Pero yo no estaba dispuesto a darme por vencido. No todavía. 

— Eris, ¡detén esta locura! — le ordené, dejándome llevar por la desesperación. 

— ¿No eras tú el que quería solucionar este problema? ¡Acepta las consecuencias de tus decisiones Durand! — se limitó a responder. 

Y en un instante, todo terminó. Eris arrojó la manzana, y esta, como un proyectil dorado, atravesó el pecho de Torres limpiamente para luego volver a la mano de su dueña. 

Horrorizado, solo pude contemplar como el cadáver del portero, completamente pálido, se desplomaba de espaldas. Su sonrisa aún seguía clavada en su rostro, como si se resistiera a abandonar su alegre actitud pese a su muerte. Sin embargo, esa mueca ya no volvería a reconfortar a nadie más. No volvería a unir los corazones de las personas. 

Cronos pasó su brazo por mis hombros, atrayéndome hacia él, intentando reconfortarme. Pero lo único que sentía era un intenso frío que abrasaba mi alma. Era la culpa, punzante y estremecedora. 

Torres había muerto por mi culpa. Yo lo había asesinado. 

— Bueno, pues esto ya está — afirmó Eris, tranquilamente, mientras pasaba a nuestro lado sin siquiera mirarnos dos veces — Ahora usaré la energía vital y del alma de este conserje para falsificar nuestras identidades. Es lo que querías, ¿verdad Félix? — me pinchó. 

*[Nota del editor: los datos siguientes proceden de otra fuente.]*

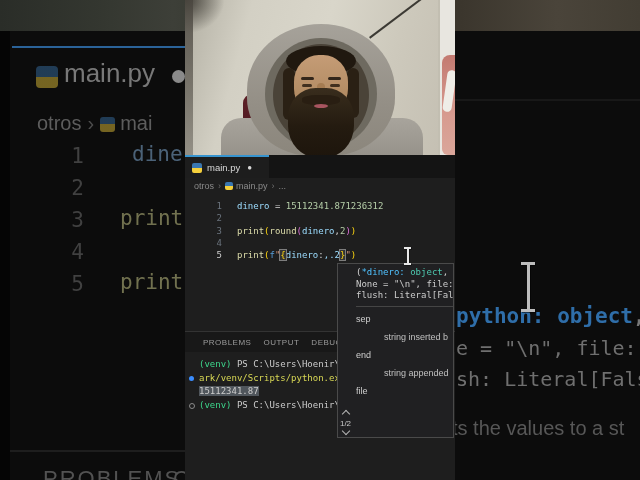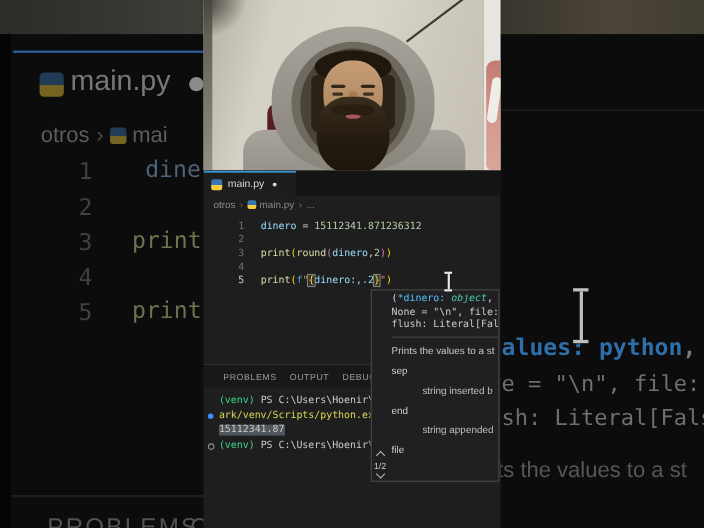--- a/index.html
+++ b/index.html
@@ -139,21 +139,21 @@
     </div>
   <div class="abs bd-code mono" style="left:132px;top:142px;color:#4b6278;">diner</div>
   <div class="abs bd-code mono" style="left:120px;top:206px;color:#71714f;">print</div>
   <div class="abs bd-code mono" style="left:120px;top:270px;color:#71714f;">print</div>
   <div class="abs bd-divider"></div>
   <div class="abs bd-panel">PROBLEMS</div>
   <div class="abs bd-panel2">O</div>
   <div class="abs bd-faintline"></div>
 
   <div class="abs bd-h mono" style="left:456px;top:304px;font-size:21px;font-weight:bold;">
-    <span style="color:#2f6ea9;">alues: python</span><span style="color:#787878;">, s</span>
+    <span style="color:#2f6ea9;">python: object</span><span style="color:#787878;">, s</span>
   </div>
   <div class="abs bd-h mono" style="left:456px;top:336px;font-size:20px;color:#6f6f6f;">e = "\n", file:</div>
   <div class="abs bd-h mono" style="left:456px;top:367px;font-size:20px;color:#6f6f6f;">sh: Literal[Fals</div>
   <div class="abs bd-h" style="left:452px;top:417px;font-size:20px;color:#575757;">ts the values to a st</div>
 
   <div class="abs ibeam" style="left:521px;top:262px;">
     <div class="cap" style="width:14px;height:3px;"></div>
     <div class="bar" style="width:3px;height:44px;"></div>
     <div class="cap" style="width:14px;height:3px;"></div>
   </div>
@@ -220,26 +220,25 @@
     <div class="term">
         <div class="trow"><span class="ttext"><span class="tok" style="color: rgb(61, 214, 140);">(venv)</span><span class="tok" style="color: rgb(204, 204, 204);"> PS C:\Users\Hoenir\</span></span></div>
         <div class="trow"><span class="deco dot"></span><span class="ttext"><span class="tok" style="color: rgb(217, 217, 85);">ark/venv/Scripts/python.ex</span></span></div>
         <div class="trow"><span class="ttext"><span class="tok sel" style="color: rgb(204, 204, 204);">15112341.87</span></span></div>
         <div class="trow"><span class="deco circle"></span><span class="ttext"><span class="tok" style="color: rgb(61, 214, 140);">(venv)</span><span class="tok" style="color: rgb(204, 204, 204);"> PS C:\Users\Hoenir\</span></span></div>
       </div>
 
     <div class="hint">
       <div class="hint-body">
         <div>
-            <div class="hsig"><span class="tok" style="color: rgb(212, 212, 212);">(</span><span class="tok" style="color: rgb(79, 193, 255);">*dinero:</span><span class="tok" style="color: rgb(212, 212, 212);"> </span><span class="tok" style="color: rgb(78, 201, 176); font-style: italic;">object</span><span class="tok" style="color: rgb(212, 212, 212);">, s</span></div>
+            <div class="hsig"><span class="tok" style="color: rgb(212, 212, 212);">(</span><span class="tok" style="color: rgb(79, 193, 255);">*dinero:</span><span class="tok" style="color: rgb(212, 212, 212);"> </span><span class="tok" style="color: rgb(78, 201, 176);">object</span><span class="tok" style="color: rgb(212, 212, 212);">, s</span></div>
             <div class="hsig"><span class="tok" style="color: rgb(204, 204, 204);">None = "\n", file:</span></div>
             <div class="hsig"><span class="tok" style="color: rgb(204, 204, 204);">flush: Literal[Fals</span></div>
           </div>
         <div class="hdiv"></div>
-        <div class="hdoc">Prints the values to a st</div>
         <div>
             <div class="hname">sep</div>
             <div class="hdesc">string inserted b</div>
             <div class="hname">end</div>
             <div class="hdesc">string appended</div>
             <div class="hname">file</div>
           </div>
       </div>
       <div class="pager">
         <div class="chev up"></div>

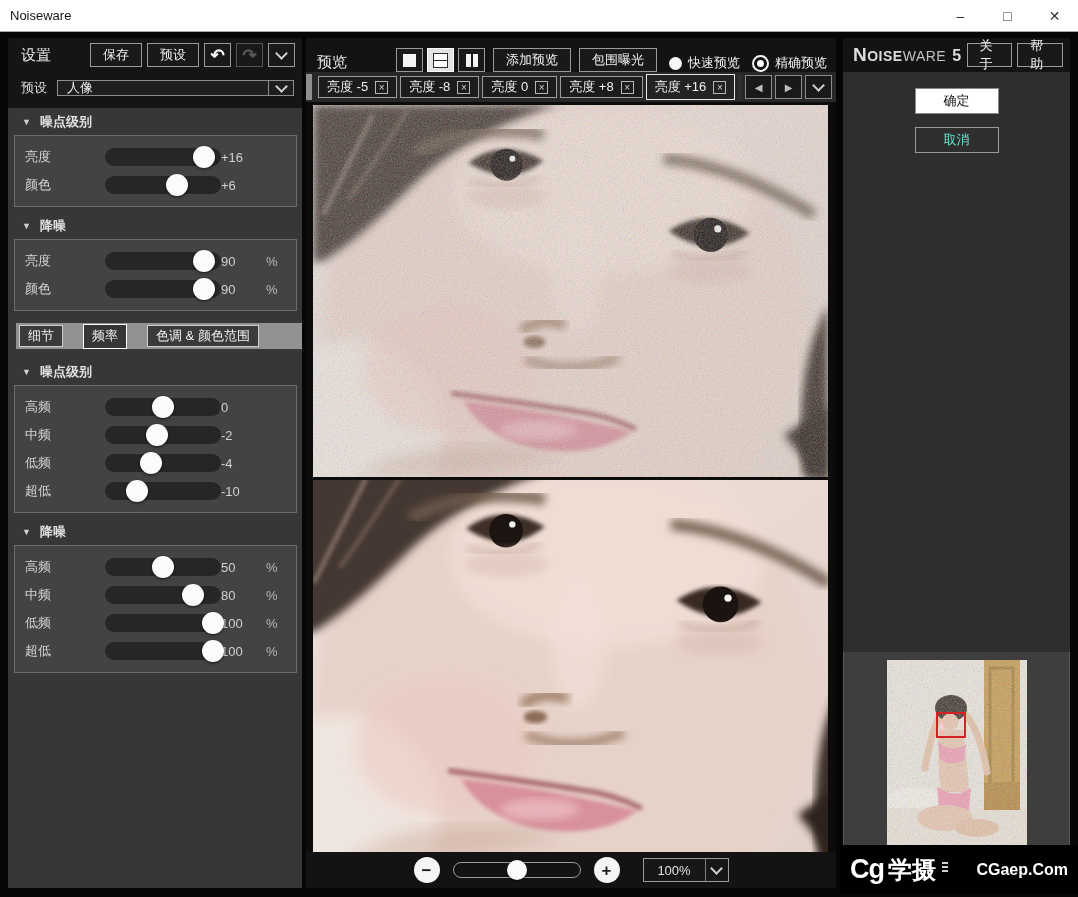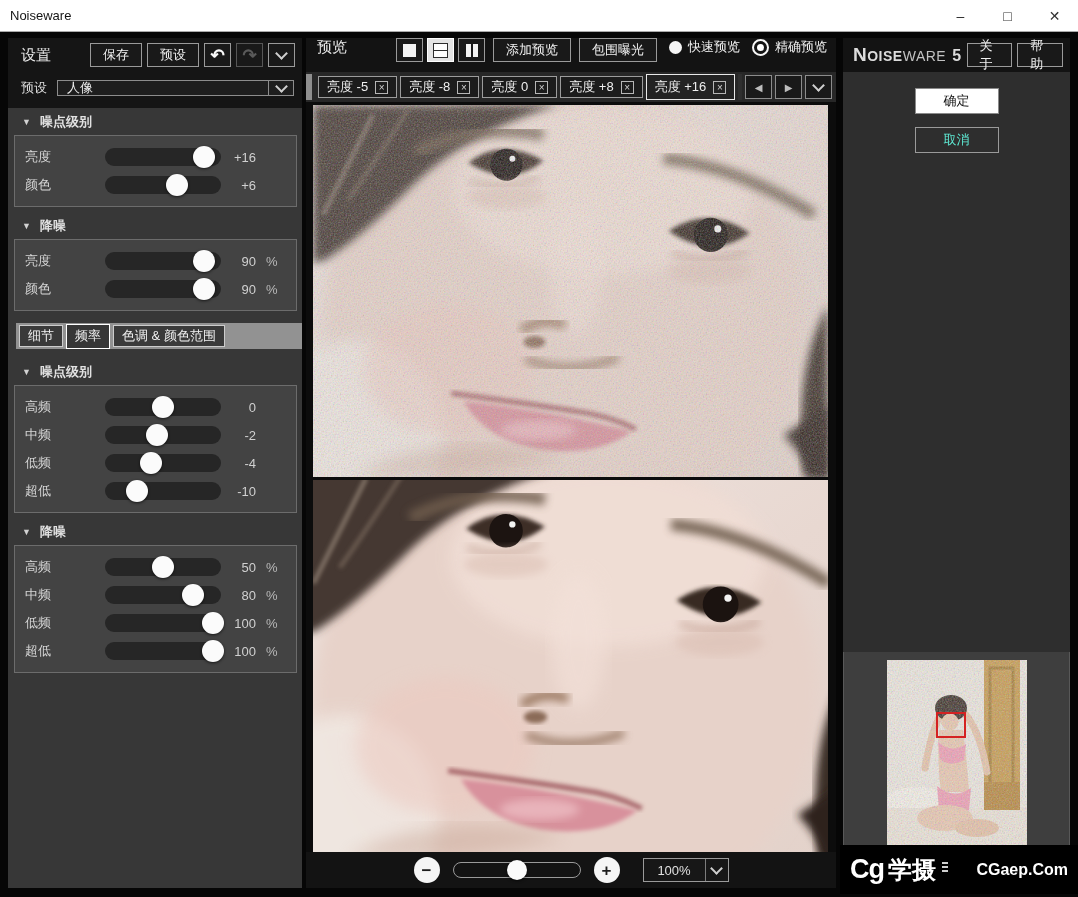--- a/index.html
+++ b/index.html
@@ -37,31 +37,31 @@
                align-items:center;justify-content:center;box-sizing:border-box;}
   .section-hdr{height:27px;display:flex;align-items:center;gap:9px;padding-left:14px;
                color:#e2e2e2;font-size:13px;font-weight:bold;}
   .tri{font-size:9px;color:#d2d2d2;}
   .group{margin:0 5px 5px 6px;background:#434343;border:1px solid #6c6c6c;padding:7px 10px;}
   .srow{height:28px;display:flex;align-items:center;}
   .s-label{width:80px;font-size:13px;color:#d6d6d6;}
   .track{position:relative;width:116px;height:18px;background:#262626;border-radius:9px;}
   .thumb{position:absolute;top:50%;width:22px;height:22px;border-radius:50%;background:#fbfbfb;
          box-shadow:0 1px 3px rgba(0,0,0,.65);transform:translate(-50%,-50%);}
-  .s-val{flex:1;text-align:right;font-size:13px;color:#d0d0d0;padding-right:2px;}
+  .s-val{flex:1;font-size:13px;color:#d0d0d0;padding-right:2px;}
   .s-unit{width:20px;font-size:13px;color:#b8b8b8;padding-left:8px;}
   .tabbar{height:26px;background:#929292;margin:7px 0 9px 8px;display:flex;align-items:center;
-          padding-left:3px;gap:3px;}
+          padding-left:3px;gap:20px;}
   .ltab{height:22px;background:#3a3a3a;border:1px solid #cccccc;color:#f1f1f1;font-size:13px;
         display:flex;align-items:center;padding:0 8px;box-sizing:border-box;}
   .ltab.active{height:25px;border-color:#ffffff;background:#363636;}
   
   .center-panel{position:absolute;left:306px;top:6px;width:530px;height:850px;background:#0c0c0c;
                 display:flex;flex-direction:column;}
-  .preview-toolbar{height:34px;background:#131313;display:flex;align-items:flex-start;gap:8px;
+  .preview-toolbar{height:34px;background:#131313;display:flex;align-items:flex-end;gap:8px;
                    padding:0 9px 0 11px;}
   .viewbtns{display:flex;gap:4px;}
   .vbtn{width:27px;height:24px;background:#191919;border:1px solid #9a9a9a;display:flex;
         align-items:center;justify-content:center;box-sizing:border-box;}
   .vbtn.active{background:#e3e3e3;border-color:#fff;}
   .vi-single{width:13px;height:13px;background:#f3f3f3;}
   .vi-hsplit{width:15px;height:15px;background:#fdfdfd;border:1px solid #2c2c2c;box-sizing:border-box;position:relative;}
   .vi-hsplit::after{content:'';position:absolute;left:0;right:0;top:6px;height:1px;background:#2c2c2c;}
   .vi-vsplit{display:flex;gap:2px;}
   .vi-vsplit span{width:5px;height:13px;background:#f3f3f3;display:block;}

No obstante, seguía en shock. Ni siquiera se me ocurría una respuesta contundente para rebatir sus acusaciones. 

— Voy a implantar recuerdos falsos en los funcionarios de la administración. Vosotros deshaceos del cuerpo, ¿OK? — proclamó la diosa, y sin esperar nuestra confirmación, desapareció escaleras arriba. 

El cuerpo del conserje estaba tirado tras su mostrador. El instituto estaba lleno de gente, y en cualquier momento alguien aparecería. ¿Qué íbamos a hacer ahora?